Butterfly Under Glass


 Mounted Butterflies On Display



All of us are artists.

The artistic difference between those whom we term "artists" and the rest of the workforce is this:

the outcome of our projects remain predictable and less complex, whereas those of "artists" become complex and unpredictable over time and exposure to those who experience the art.

There is an illusion of static permanence achieved by putting things in art galleries and museums, and by multiplying reproductions of "works of art" to infinity, but that is merely the archival approach to any phenomenon.

Art = The Butterfly (le papillon) at the beginning of the French series Les Revenants; pinned through the thorax and mounted into an old wood frame display case, it suddenly revives at the very inception of the series.
It bursts through the glass which enshrouds it and the other butterflies on display with an amorphously transparent pseudo-immortality, like that of Snow White's temporary bier in the fairy tale.... life will out!

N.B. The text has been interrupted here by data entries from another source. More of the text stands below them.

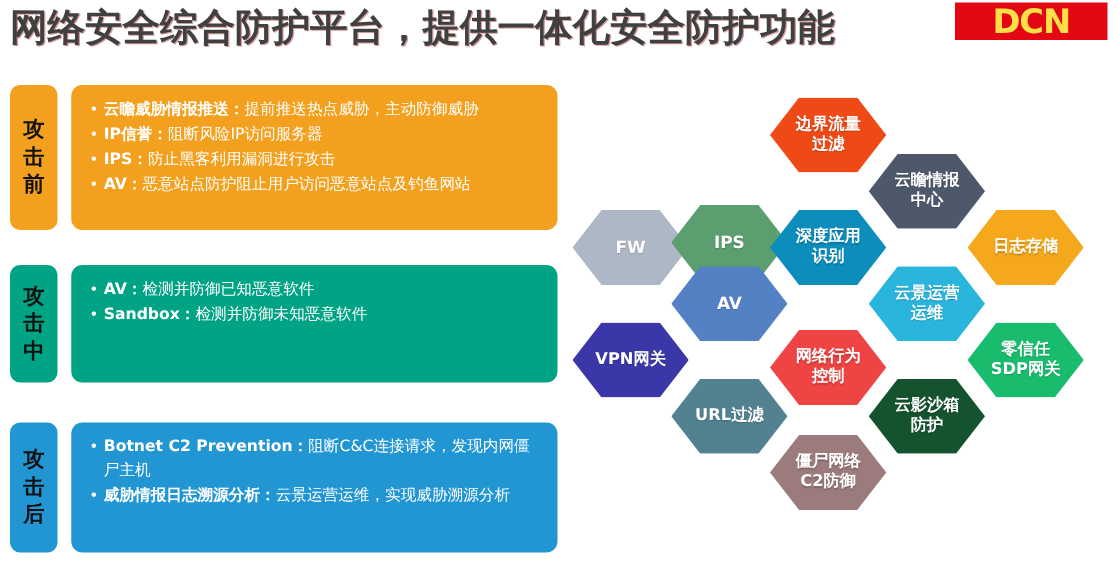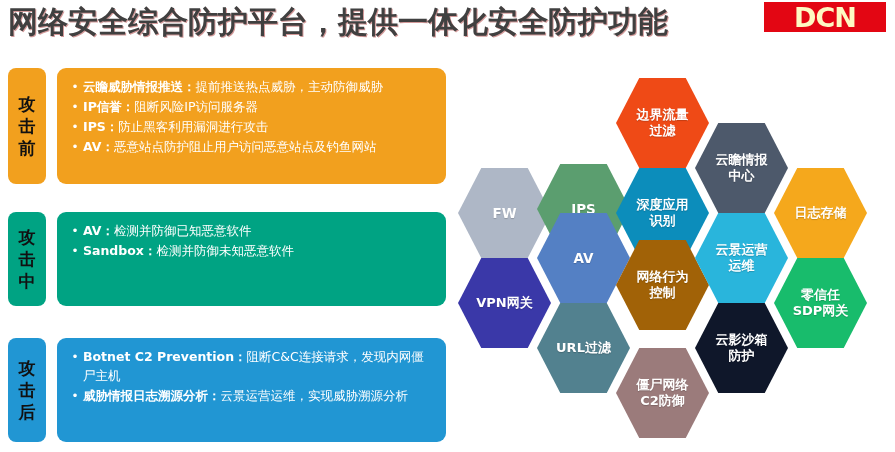"DCN" .logo-text { color: #fef9c3 -> #fde047 }
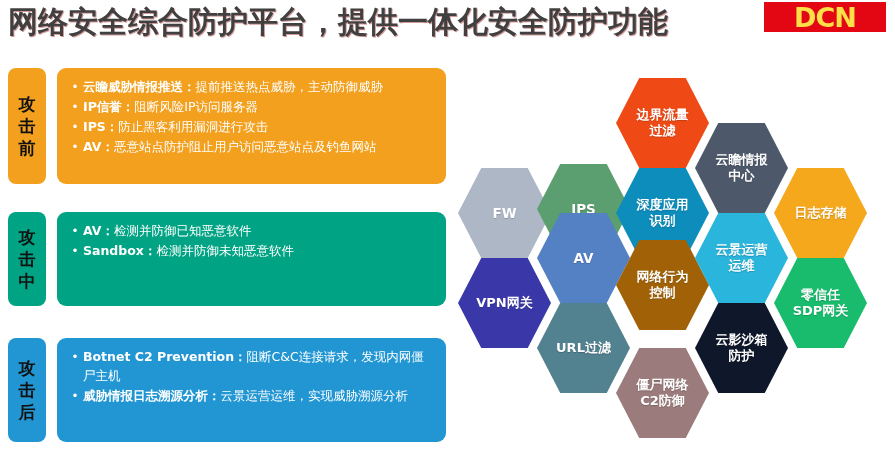"边界流量过滤" .hex { height: 90px -> 60px }
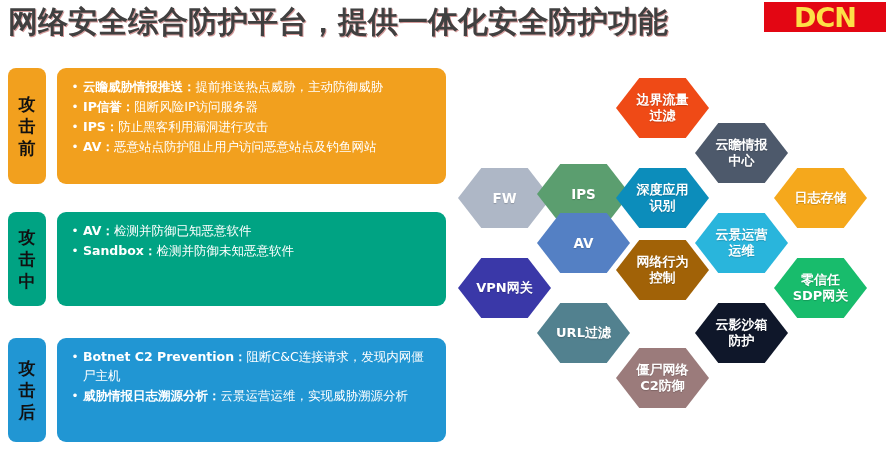"网络行为控制" div.hex { background: #a16207 -> #ef4444; top: 188px -> 212px }
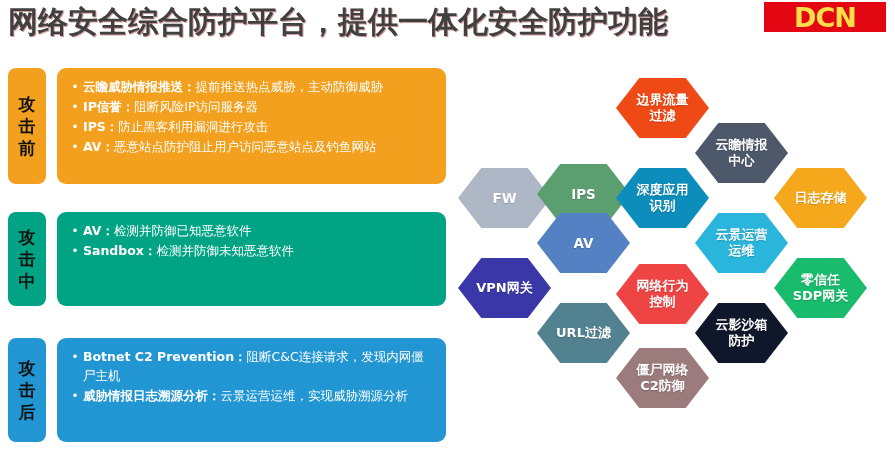"云影沙箱防护" div.hex { background: #0f172a -> #14532d }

Art rises like the butterfly. Papillon!

If we recall the film Papillon based on the life of Henri Charrière, and which starred Steve McQueen and Dustin Hoffman, we would think about the controversy about Charrière's veracity in telling his story of imprisonment on Devil's Island - a veracity much impugned.
However,
French journalist Gerard de Villiers, author of "Papillon Épinglé" (Butterfly Pinned) maintains that "Only about 10 percent of Charrière's book represents the truth."

Wikipedia

And that 10 percent grew exponentially into a great film and great memories.